Прославленный германский метод стенографирования (метод Габельсбергера), который она освоила в шестнадцатилетнем возрасте в Кракове и которым часто пользовалась, помогая отцу, с удивительной легкостью восстановился в ее памяти, хотя она и не стенографировала несколько лет; собственная скорость и техника поразили самое Софи, и она вознесла благодарственную молитву отцу, уже лежавшему в земле Заксенхаузена и тем не менее обеспечившему ей спасение.
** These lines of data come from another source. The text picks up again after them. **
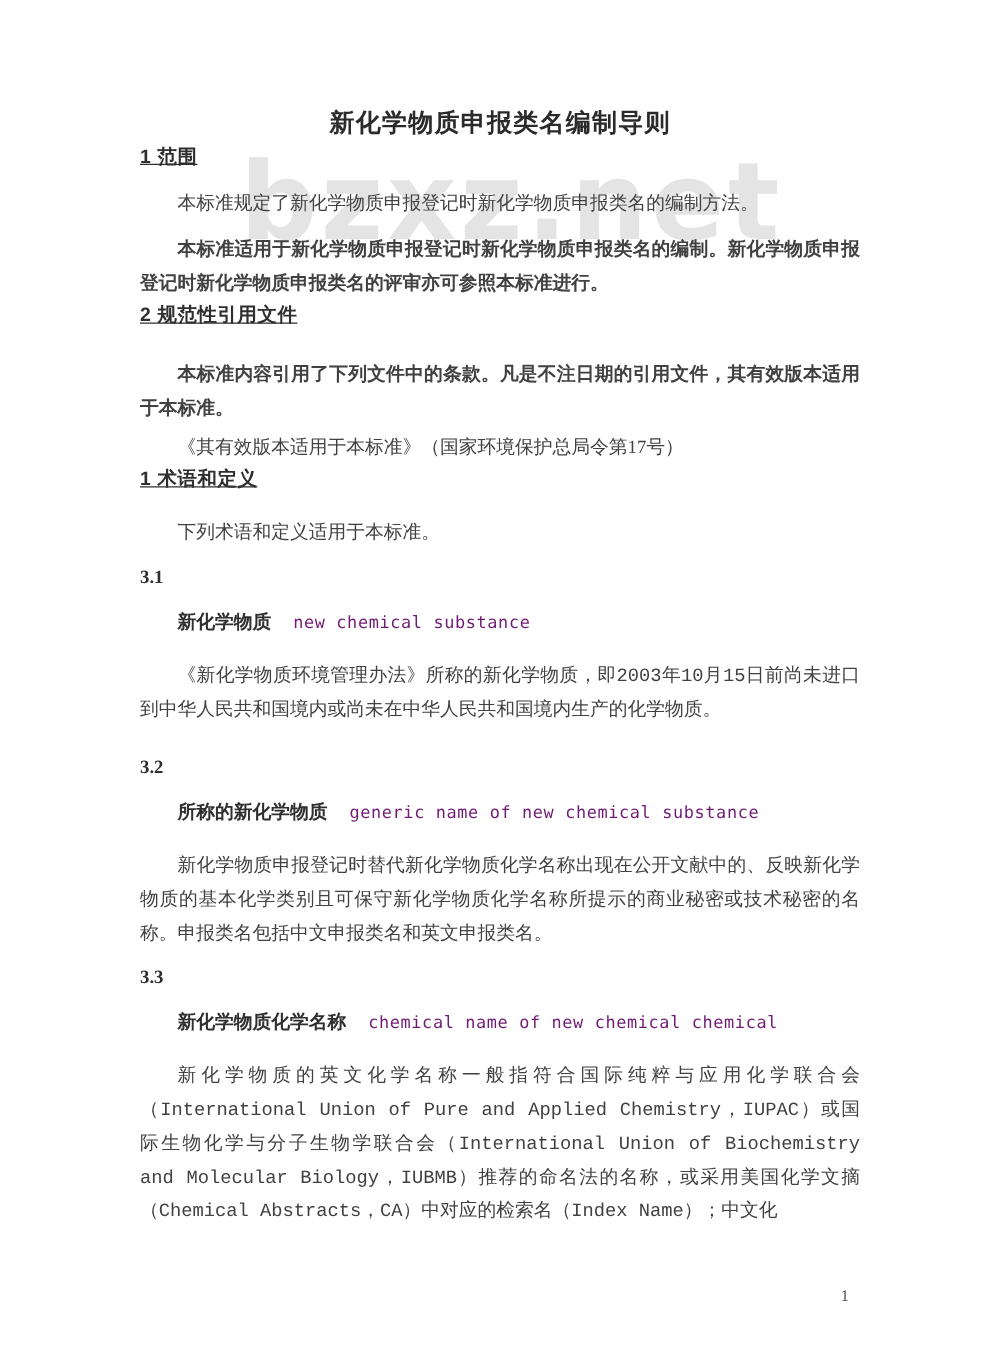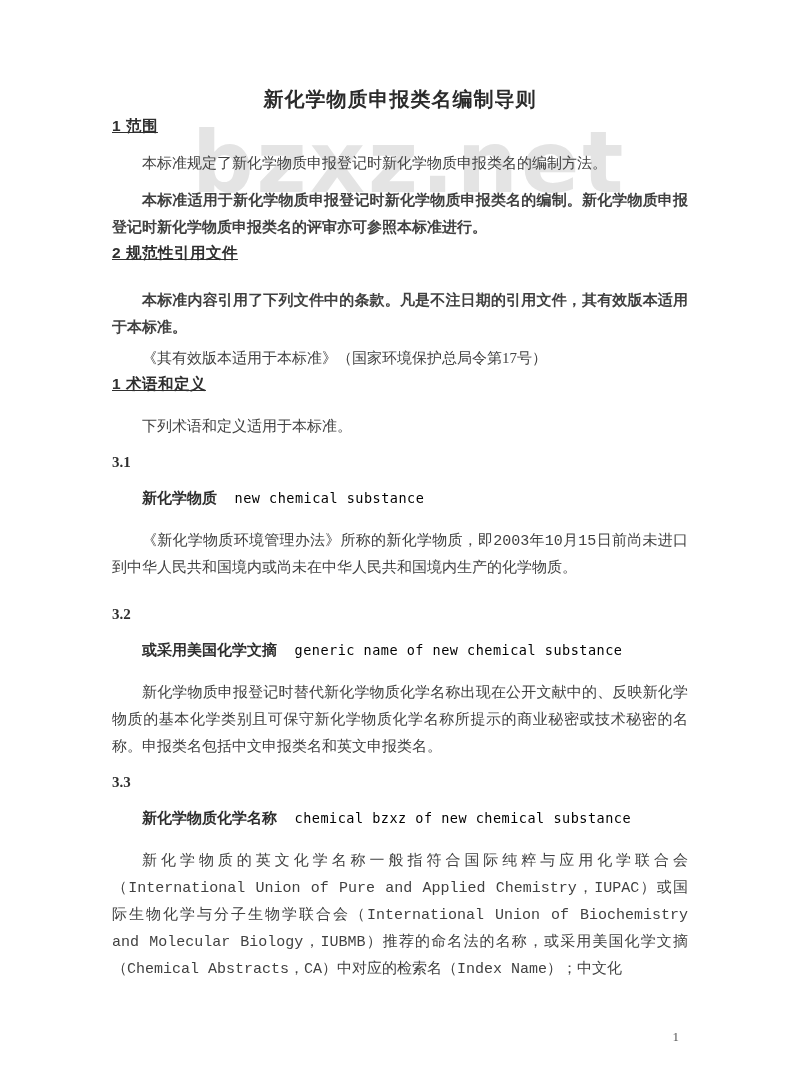--- a/index.html
+++ b/index.html
@@ -75,21 +75,21 @@
   }
   .term-zh {
     font-family: "Liberation Sans", "DejaVu Sans", sans-serif;
     font-weight: bold;
     font-size: 15px;
     color: #2f2f2f;
   }
   .term-en {
     font-family: "DejaVu Sans Mono", monospace;
     font-size: 13.5px;
-    color: #000000;
+    color: #701a75;
     margin-left: 1.3em;
     letter-spacing: 0.5px;
   }
   .page-number {
     position: absolute;
     top: 1028px;
     right: 121px;
     font-size: 13px;
     line-height: 18px;
     color: #555555;
@@ -130,24 +130,24 @@
     <p class="indent mt-ref">《其有效版本适用于本标准》（国家环境保护总局令第17号）</p>
 
     <h2 class="sec-heading mt-s3h">1 术语和定义</h2>
     <p class="indent mt-intro">下列术语和定义适用于本标准。</p>
 
     <p class="term-num mt-num">3.1</p>
     <p class="term-heading mt-term"><span class="term-zh">新化学物质</span><span class="term-en">new chemical substance</span></p>
     <p class="indent mt-def">《新化学物质环境管理办法》所称的新化学物质，即2003年10月15日前尚未进口到中华人民共和国境内或尚未在中华人民共和国境内生产的化学物质。</p>
 
     <p class="term-num mt-num2">3.2</p>
-    <p class="term-heading mt-term"><span class="term-zh">或采用美国化学文摘</span><span class="term-en">generic name of new chemical substance</span></p>
+    <p class="term-heading mt-term"><span class="term-zh">所称的新化学物质</span><span class="term-en">generic name of new chemical substance</span></p>
     <p class="indent mt-def">新化学物质申报登记时替代新化学物质化学名称出现在公开文献中的、反映新化学物质的基本化学类别且可保守新化学物质化学名称所提示的商业秘密或技术秘密的名称。申报类名包括中文申报类名和英文申报类名。</p>
 
     <p class="term-num mt-num3">3.3</p>
-    <p class="term-heading mt-term"><span class="term-zh">新化学物质化学名称</span><span class="term-en">chemical bzxz of new chemical substance</span></p>
+    <p class="term-heading mt-term"><span class="term-zh">新化学物质化学名称</span><span class="term-en">chemical name of new chemical chemical</span></p>
     <p class="indent mt-def">新化学物质的英文化学名称一般指符合国际纯粹与应用化学联合会（International Union of Pure and Applied Chemistry，IUPAC）或国际生物化学与分子生物学联合会（International Union of Biochemistry and Molecular Biology，IUBMB）推荐的命名法的名称，或采用美国化学文摘（Chemical Abstracts，CA）中对应的检索名（Index Name）；中文化</p>
 
   </div>
 
   <div class="page-number">1</div>
 
 </div>
 
 </body></html>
Она думала об отце – «профессоре Беганьском», как она часто мысленно называла его, настолько официальными и далекими были всегда их отношения, – пока Хесс, остановившись на полуслове, затягивался сигаретой, хрипло, прокуренно кашлял и смотрел из окна на пожухлую октябрьскую лужайку, а его загорелое, костистое, довольно красивое лицо застилал синий табачный дым. Ветер дул в противоположную от труб Биркенау сторону, и воздух был чист. Хотя на улице чувствовалось дыхание мороза, здесь, в мансарде комендантского дома, под резко скошенной крышей, было достаточно тепло и даже уютно: тепло, удерживаемое под скатами, приятно дополнялось теплом яркого послеполуденного солнца. Несколько крупных синих мух, попав в плен между рамами, мягко, клейко жужжали в недвижном воздухе или, совершив небольшой набег в одну, в другую сторону, возвращались на прежнее место, угрожающе жужжали и затихали. Были там и две-три заблудившиеся вялые осы. Побеленная комната сверкала, словно лаборатория, стерильной белизной – в ней не было ни пылинки, она была голая, строгая. Здесь находился личный кабинет Хесса, его святилище и укрытие, а также место, где он выполнял свои сугубо секретные и важные работы. Даже обожаемым деткам, свободно носившимся по всем трем этажам дома, не разрешалось сюда заглядывать. Это было логово бюрократа с душой священнослужителя.